ININFA   02677
INSTITUTO DE INVESTIGACIONES FARMACOLOGICAS
Unidad Ejecutora - UE
congresos y reuniones científicas
Título:
Levodopa and Pramipexole induce different striatal expression profiles in an animal model of parkinsonism
Autor/es:
CELIA LARRAMENDY; GERMÁN GONZÁLEZ; FLOOR SPAANS; MARIANO D SABORIDO; IRENE R. E. TARAVINI; M. GUSTAVO MURER; OSCAR S. GERSHANIK
Lugar:
Buenos Aires, Argentina
Reunión:
Congreso; 14th International Congress of Parkinson´s Disease and Movement Disorders; 2010
Institución organizadora:
The Movement Disorder Society
Resumen:
Objective: To compare the gene expression profiles induced by L-dopa or pramipexole (PRA) in the lesioned striatum of rats with a moderate lesion of the nigrostriatal pathway. Background: Both L-dopa and PRA are widely used Parkinson´s disease (PD) clinics. Initially L-dopa works sufficiently against the symptoms of PD; however, when taken for long periods of time, L-dopa has been known to induce dyskinesias. Lower risks of dyskinesias are observed when D2 dopamine receptor agonists, like PRA, are used. PRA has been successfully used to treat the symptoms of PD at its early stages.
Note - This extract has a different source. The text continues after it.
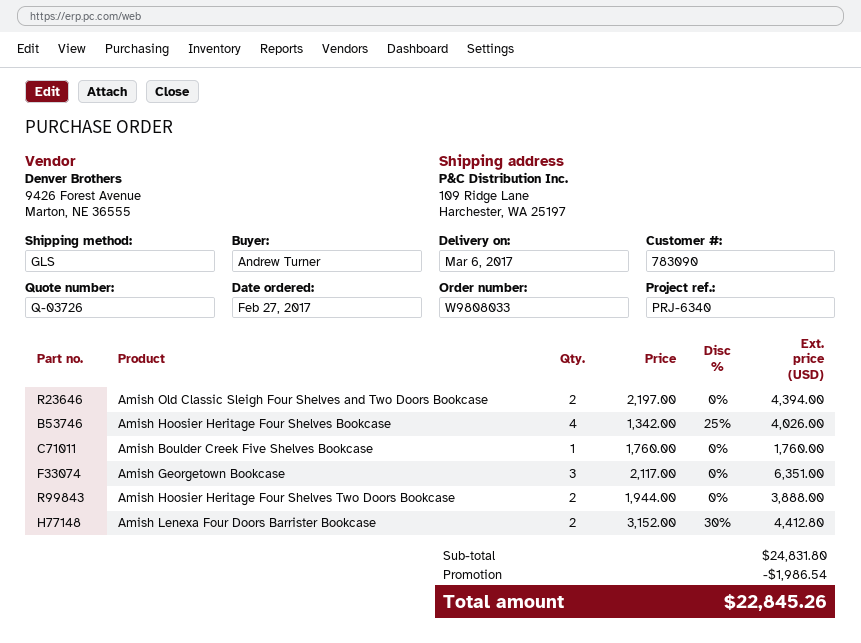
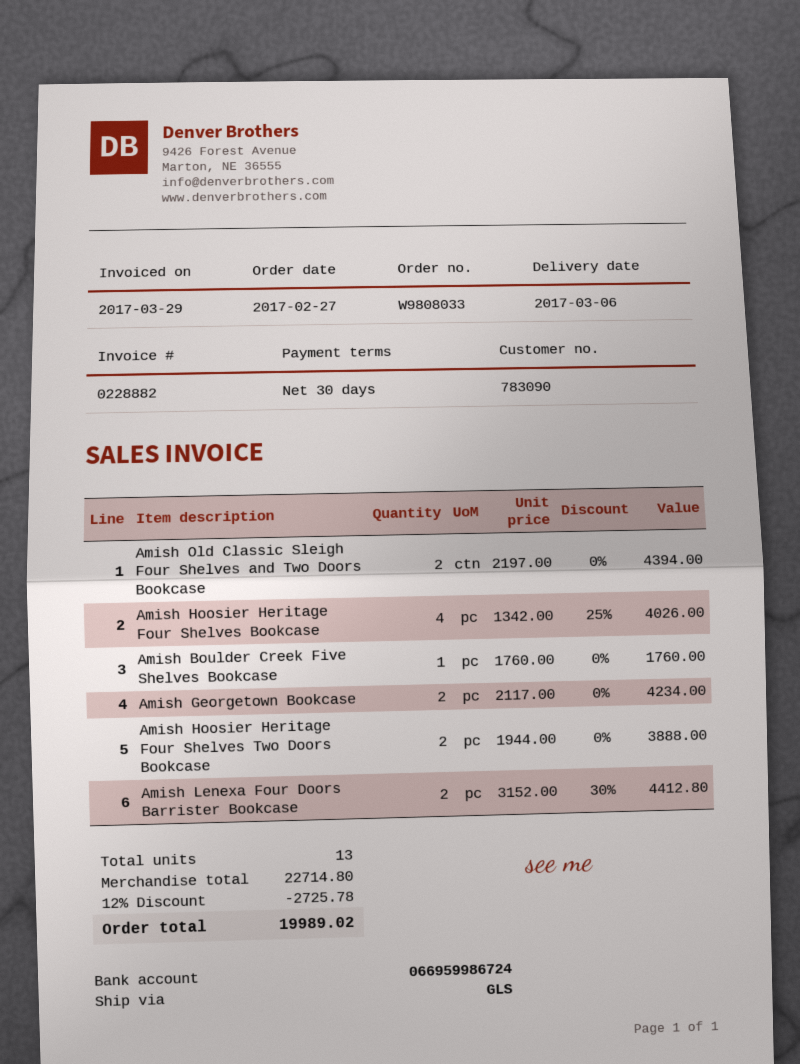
Amish Georgetown Bookcase: 3 x 2117.00 = 6351.00 -> 2 x 2117.00 = 4234.00
subtotal: 24831.80 -> 22714.80
discount: 1986.54 -> 2725.78
total: 22845.26 -> 19989.02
However, their therapeutic benefit tends to be less when compared to L-dopa. Although there have been several studies published on the gene expression profile induced by the nigrostriatal dennervation and by L-dopa therapy in patients, and in animal models, only a few have dealt with the gene expression profile induced by dopamine agonists. Methods: Rats with readily identifiable motor deficiencies were randomly assigned to receive during 3 weeks water (LW), L-dopa 170 mg/kg (LL), or PRA 3.5 mg/kg (LP). Normal rats were treated with water as a control group (NW). Drugs were dissolved in the animal’s drinking water. The doses employed were chosen to be capable of causing comparable improvement of contralateral forepaw akinesia in the cylinder test during the third week of treatment. Messenger RNA was isolated from the lesioned striata and pooled to interrogate Affymetrix Rat Gene 1.0 ST covering all known rat genomic transcripts. The probes sets were summarized and normalized by the Robust Multichip Average algorithm. Differentially expressed genes between conditions and controls were determined using the empirical Bayes moderated t-test in the Bioconductor package Linear Models for Microarray Data. All analyses were performed using the open-source R programming environment (version 2.10.0) in conjunction with the open-source Bioconductor software (version 2.6.0). Results: Microarray profiling identified several genes that were differentially expressed between the LL and the LP groups. Sets of co-regulated genes are visualized in a heatmap. Between these genes we have identified some dopamine related genes and genes related to mitochondrion, ribosomal and proteosome function. Conclusions: We hope to further identify key transcripts and metabolic pathways related to the therapeutic effects, as well as those possibly related to neuroprotection, plasticity and dyskinesias.